Understand your competitor’s sales processes. Get quotes from your five main competitors. Quotes and walking through their sales processes can help you understand how your customer experience compares and where you need to improve in your sales process.
Capitalization. One of the most vital tasks for the leadership of any startup is ensuring that resources that the firm needs to operate are available and can be allocated to strategic goals.
In short, this means available cash. Cash-rich companies will outperform cash-poor companies every time.
Cash acts as a buffer to recessions, can be used to scale or invest in research and development activities. Growing businesses should aim to squirrel away 10% of their revenues into a cash account. Then utilize much of that money for long term strategic initiatives, be they new products or M&A activities. Being well-capitalized means, you can outperform your competitions.
Companies within a specific industry will, on average, have similar capitalization rates. Services businesses will have the cash to sustain operations anywhere from 1-3 months out; venture-backed startups will appropriate their war chests (cash) towards growth activities. Understand the capital requirements of your space and aim to have more.
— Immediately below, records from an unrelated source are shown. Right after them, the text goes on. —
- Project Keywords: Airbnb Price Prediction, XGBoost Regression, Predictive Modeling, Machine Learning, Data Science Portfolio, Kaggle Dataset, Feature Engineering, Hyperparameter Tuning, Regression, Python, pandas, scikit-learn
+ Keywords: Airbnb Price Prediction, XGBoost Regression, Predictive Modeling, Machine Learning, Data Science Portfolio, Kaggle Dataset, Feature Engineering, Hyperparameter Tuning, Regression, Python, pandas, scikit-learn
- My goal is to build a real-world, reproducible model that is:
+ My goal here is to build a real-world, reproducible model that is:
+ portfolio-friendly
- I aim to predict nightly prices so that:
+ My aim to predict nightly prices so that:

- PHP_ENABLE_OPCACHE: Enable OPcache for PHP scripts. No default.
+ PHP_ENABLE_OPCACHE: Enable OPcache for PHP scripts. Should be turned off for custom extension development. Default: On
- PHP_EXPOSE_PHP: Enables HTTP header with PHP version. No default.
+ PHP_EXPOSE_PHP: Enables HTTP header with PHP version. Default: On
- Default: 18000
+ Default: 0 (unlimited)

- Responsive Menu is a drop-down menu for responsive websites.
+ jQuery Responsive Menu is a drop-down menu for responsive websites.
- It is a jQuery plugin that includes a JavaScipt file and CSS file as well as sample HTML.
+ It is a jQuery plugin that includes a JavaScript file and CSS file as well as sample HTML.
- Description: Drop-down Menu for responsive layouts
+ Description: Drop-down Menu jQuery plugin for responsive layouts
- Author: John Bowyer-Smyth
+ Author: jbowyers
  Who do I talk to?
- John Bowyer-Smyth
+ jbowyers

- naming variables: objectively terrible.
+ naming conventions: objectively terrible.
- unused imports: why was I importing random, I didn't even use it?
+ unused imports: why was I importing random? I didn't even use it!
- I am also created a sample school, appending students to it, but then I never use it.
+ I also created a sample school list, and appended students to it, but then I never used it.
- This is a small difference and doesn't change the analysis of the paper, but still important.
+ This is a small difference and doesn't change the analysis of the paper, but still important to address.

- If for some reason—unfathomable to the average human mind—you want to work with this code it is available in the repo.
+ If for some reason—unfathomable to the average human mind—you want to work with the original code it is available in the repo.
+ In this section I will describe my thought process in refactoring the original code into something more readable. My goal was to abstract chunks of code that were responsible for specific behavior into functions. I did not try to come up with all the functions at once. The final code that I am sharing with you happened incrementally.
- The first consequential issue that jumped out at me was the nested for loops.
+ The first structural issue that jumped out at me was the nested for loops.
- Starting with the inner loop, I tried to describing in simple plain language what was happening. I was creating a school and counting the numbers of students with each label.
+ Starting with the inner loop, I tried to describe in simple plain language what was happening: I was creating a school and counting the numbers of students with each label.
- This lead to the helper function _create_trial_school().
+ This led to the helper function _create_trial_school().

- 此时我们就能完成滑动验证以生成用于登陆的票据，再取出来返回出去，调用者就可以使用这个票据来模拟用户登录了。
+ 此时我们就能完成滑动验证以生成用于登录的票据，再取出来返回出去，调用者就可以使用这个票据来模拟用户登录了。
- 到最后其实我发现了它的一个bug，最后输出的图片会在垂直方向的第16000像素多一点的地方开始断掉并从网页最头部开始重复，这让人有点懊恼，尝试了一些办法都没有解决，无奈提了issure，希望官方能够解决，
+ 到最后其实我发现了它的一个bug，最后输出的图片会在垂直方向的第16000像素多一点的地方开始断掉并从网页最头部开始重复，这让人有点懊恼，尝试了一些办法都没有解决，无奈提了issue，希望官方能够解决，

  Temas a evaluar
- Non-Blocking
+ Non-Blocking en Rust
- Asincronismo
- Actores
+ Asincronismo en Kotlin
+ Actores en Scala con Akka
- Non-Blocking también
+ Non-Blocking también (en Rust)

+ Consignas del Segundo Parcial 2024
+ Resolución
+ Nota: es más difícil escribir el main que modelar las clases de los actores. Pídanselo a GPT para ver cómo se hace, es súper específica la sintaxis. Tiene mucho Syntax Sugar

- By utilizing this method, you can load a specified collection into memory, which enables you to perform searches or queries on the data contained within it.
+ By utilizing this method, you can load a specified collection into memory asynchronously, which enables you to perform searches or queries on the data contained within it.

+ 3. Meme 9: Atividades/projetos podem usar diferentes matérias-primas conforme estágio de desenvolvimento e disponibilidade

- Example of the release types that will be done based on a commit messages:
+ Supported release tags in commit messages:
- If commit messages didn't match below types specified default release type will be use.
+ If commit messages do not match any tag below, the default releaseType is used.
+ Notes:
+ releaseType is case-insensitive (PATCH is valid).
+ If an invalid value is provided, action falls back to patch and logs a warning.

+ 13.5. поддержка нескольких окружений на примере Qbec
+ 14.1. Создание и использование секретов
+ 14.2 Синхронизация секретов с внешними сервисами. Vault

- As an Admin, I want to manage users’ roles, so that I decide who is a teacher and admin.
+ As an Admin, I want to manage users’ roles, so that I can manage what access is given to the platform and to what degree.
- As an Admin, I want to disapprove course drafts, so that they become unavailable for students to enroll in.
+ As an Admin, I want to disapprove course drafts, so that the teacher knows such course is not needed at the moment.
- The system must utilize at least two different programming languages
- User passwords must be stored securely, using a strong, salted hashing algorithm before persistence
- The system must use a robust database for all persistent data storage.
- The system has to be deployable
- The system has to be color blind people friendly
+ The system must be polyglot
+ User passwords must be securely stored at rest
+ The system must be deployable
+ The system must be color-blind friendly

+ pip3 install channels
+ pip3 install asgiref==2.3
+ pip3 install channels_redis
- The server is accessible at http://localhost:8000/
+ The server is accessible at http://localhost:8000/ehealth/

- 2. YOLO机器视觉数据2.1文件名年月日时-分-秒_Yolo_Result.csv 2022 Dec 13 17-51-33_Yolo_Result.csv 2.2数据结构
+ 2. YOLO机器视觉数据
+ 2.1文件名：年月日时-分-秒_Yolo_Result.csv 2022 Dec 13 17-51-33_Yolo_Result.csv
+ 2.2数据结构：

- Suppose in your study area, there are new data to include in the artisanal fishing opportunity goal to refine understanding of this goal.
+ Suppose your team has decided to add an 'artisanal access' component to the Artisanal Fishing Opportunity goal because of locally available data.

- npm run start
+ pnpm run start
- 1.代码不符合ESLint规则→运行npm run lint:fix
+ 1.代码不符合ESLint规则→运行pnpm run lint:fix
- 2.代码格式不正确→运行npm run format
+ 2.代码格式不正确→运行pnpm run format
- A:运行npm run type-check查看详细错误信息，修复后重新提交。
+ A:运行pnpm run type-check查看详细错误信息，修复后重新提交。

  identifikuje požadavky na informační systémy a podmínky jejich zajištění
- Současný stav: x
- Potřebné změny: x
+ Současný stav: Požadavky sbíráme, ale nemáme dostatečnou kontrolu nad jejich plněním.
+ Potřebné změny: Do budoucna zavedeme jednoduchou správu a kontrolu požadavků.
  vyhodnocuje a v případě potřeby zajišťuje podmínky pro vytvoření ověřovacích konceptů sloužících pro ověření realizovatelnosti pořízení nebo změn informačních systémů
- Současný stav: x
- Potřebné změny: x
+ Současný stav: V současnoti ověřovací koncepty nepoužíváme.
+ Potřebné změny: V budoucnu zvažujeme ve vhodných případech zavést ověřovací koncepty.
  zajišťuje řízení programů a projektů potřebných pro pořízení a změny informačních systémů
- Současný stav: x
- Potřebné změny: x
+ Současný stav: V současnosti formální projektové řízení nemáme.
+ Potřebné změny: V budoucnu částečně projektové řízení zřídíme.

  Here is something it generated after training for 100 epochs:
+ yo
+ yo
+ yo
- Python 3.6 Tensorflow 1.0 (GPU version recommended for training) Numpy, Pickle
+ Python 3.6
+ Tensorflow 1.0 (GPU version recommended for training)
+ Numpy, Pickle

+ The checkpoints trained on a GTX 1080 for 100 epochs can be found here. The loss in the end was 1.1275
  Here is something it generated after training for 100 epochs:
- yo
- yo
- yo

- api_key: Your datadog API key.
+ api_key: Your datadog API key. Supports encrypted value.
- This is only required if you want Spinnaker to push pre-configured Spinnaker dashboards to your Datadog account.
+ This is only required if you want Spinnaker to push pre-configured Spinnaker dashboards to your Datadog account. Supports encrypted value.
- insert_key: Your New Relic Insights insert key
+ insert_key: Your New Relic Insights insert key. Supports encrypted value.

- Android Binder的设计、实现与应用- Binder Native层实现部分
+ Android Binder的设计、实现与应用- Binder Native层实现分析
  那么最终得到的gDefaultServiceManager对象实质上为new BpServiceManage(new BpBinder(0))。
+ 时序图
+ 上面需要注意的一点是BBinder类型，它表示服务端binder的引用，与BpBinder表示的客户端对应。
Incremental innovation opportunities and risks. Incremental innovation is Apple’s bread and butter. There is a vision, and then there are additional steps to get to that vision; coupled with a deep understanding of the market, incremental innovation can lead to long term sustained competitive advantage. If you’re not conducting competitive intel on who is investing in what in your space, you should. Keep a matrix of new activities within your market and systematically analyze them.
Human capital. People can be a source of competitive advantage like anything else. Hiring practices and the caliber of people you bring on will directly impact your organization. Analyzing your best performing competitors’ employees can and will provide you with what types of people are behind the driver’s wheel at your competitors. Who and what does management structure look like? What types of folks are in roles that focus on the day to day operations and execution? Hire similar ones and bring in a wildcard to two into your organization to mix things up. Diversity at the end of the day is also a source of competitive advantage. If you’re looking where to start, go with LinkedIn.
Regulation. Some industries, such as finance, or biotech are subject to regulatory environments, and even the smallest changes in regulation can spell doom if those changes affect a niche you’re playing in. Understanding market trends in regulation can provide both a source of defensive and offensive intelligence. If regulators may be curbing what you can do, looking for alternative investment and operating activities is advisable. If regulation is loosening, then investment in your core activities is probably warranted.
Surveying applicable regulatory agencies is one way to determine current regulatory requirements and identify those issues that might affect the approval of a product or the way it is labeled and marketed.
Competitive intelligence should be an ongoing and active process at all organizations. We frequently forget that we’re conducting it by talking to people, networking, and reading up on relevant industry literature. But the rub is that if you’re not actively participating in it, you’re underperforming.